[PATCH 0/1] Switch to jiffies for native_sched_clock() when TSC warps

Thu Mar 11 10:58:50 UTC 2010

Colin Ian King wrote:
> On Wed, 2010-03-10 at 17:56 -0500, Chase Douglas wrote:
>> On Wed, Mar 10, 2010 at 5:37 PM, Stefan Bader
>> <stefan.bader at canonical.com> wrote:
>>> Chase Douglas wrote:
>>>> I took a look at the x86 code handling the clock to see what could be done
>>>> about the TSC warping coming out of resume on some of the newer processors.
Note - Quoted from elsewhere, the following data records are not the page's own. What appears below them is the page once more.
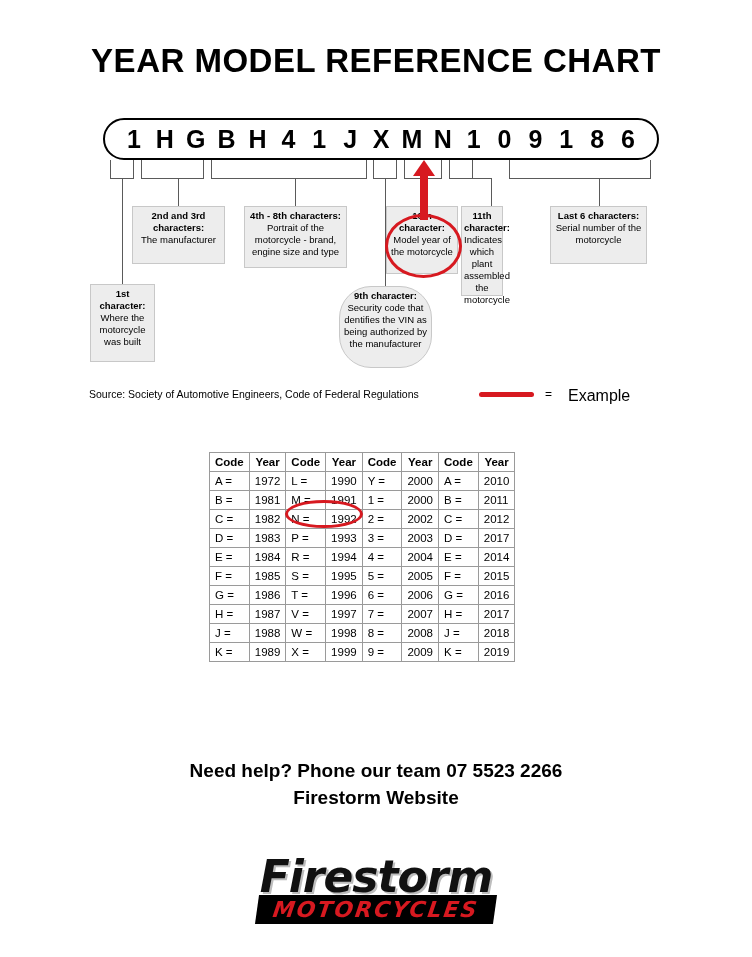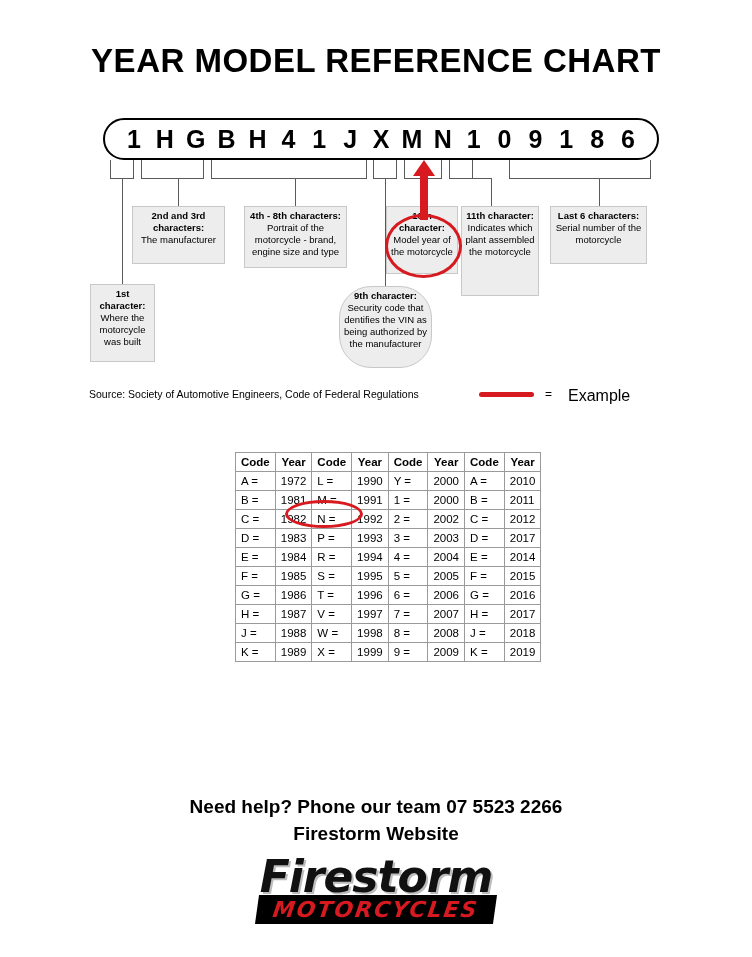"11th character:" div.callout { width: 78px -> 42px }
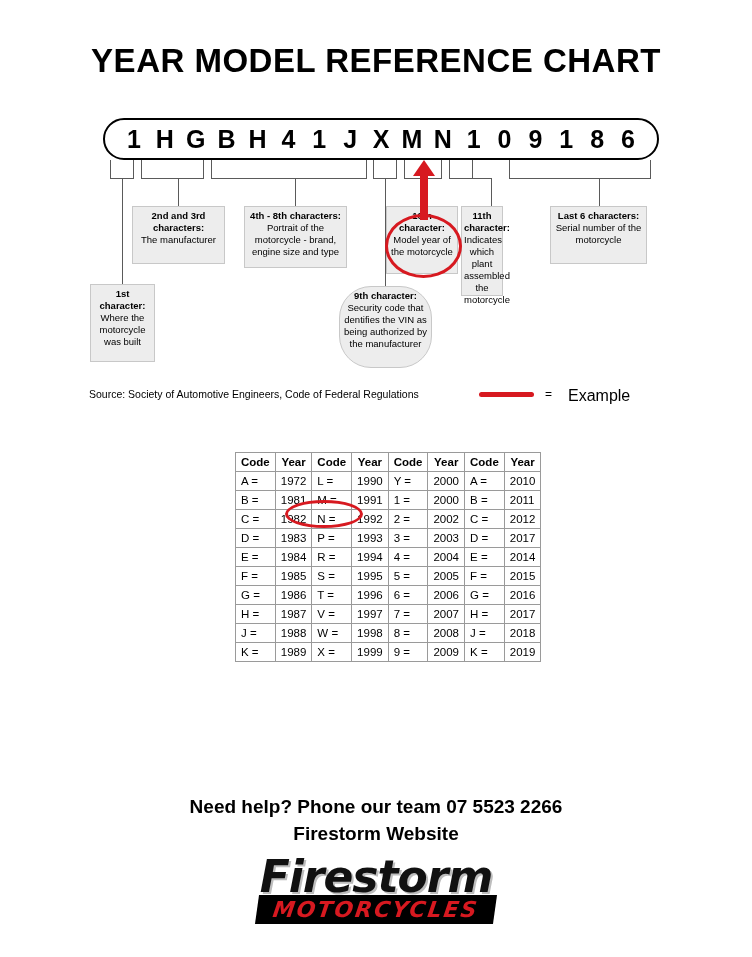"Code" .code-table { left: 235px -> 209px }
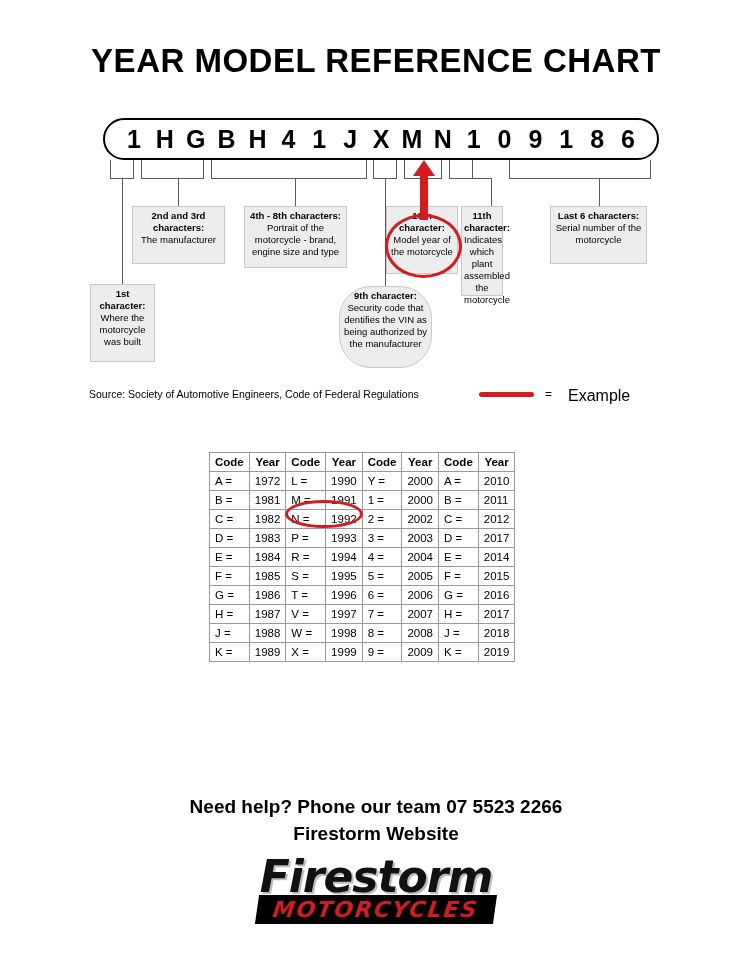"Need help? Phone our team" .help { margin-top: 36px -> none }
The
>>>> code includes a built-in fallback path that uses the jiffies count instead of
>>>> the TSC register if "notsc" is used on the command line. This patch merely sets
>>>> this option at runtime if two TSC time stamps differ by more than 6 years.
>>>>
>>>> I'm sending this here first because I've not touched clocking code before. I'm
>>>> not sure whether this is a feasible approach, and I would like feedback. Note
>>>> that the TSC warping hasn't caused any noticeable issues beyond triggering some
>>>> oops messages, so even if there's some skew in the switch from TSC to jiffies
>>>> it should hopefully not cause too much of an issue.
>>>>
>>>> The only truly negative outcome I foresee is that the clock won't be stable on
>>>> a single CPU.
> 
> ..and it's hard to determine which CPUs are buggy because they may/may
> not have BIOS loaded or kernel loaded microcode fixes.
> 
>>  Programs needing accurate clock timing can pin themselves to a
>>>> single CPU in order to get TSC time stamps that are monotonic and accurate (The
>>>> TSC register is per cpu, and there may be skew between CPUs).
> 
> ..believe me, if it can skew, it will skew.
> 
>>  However, if the
>>>> TSC has warped we are beyond that point anyways. If you have a warping
>>>> processor you should run with notsc if you care about accuracy, even though
>>>> precision would be reduced.
>>>>
> ..and "notsc" impacts on low-latency (see later).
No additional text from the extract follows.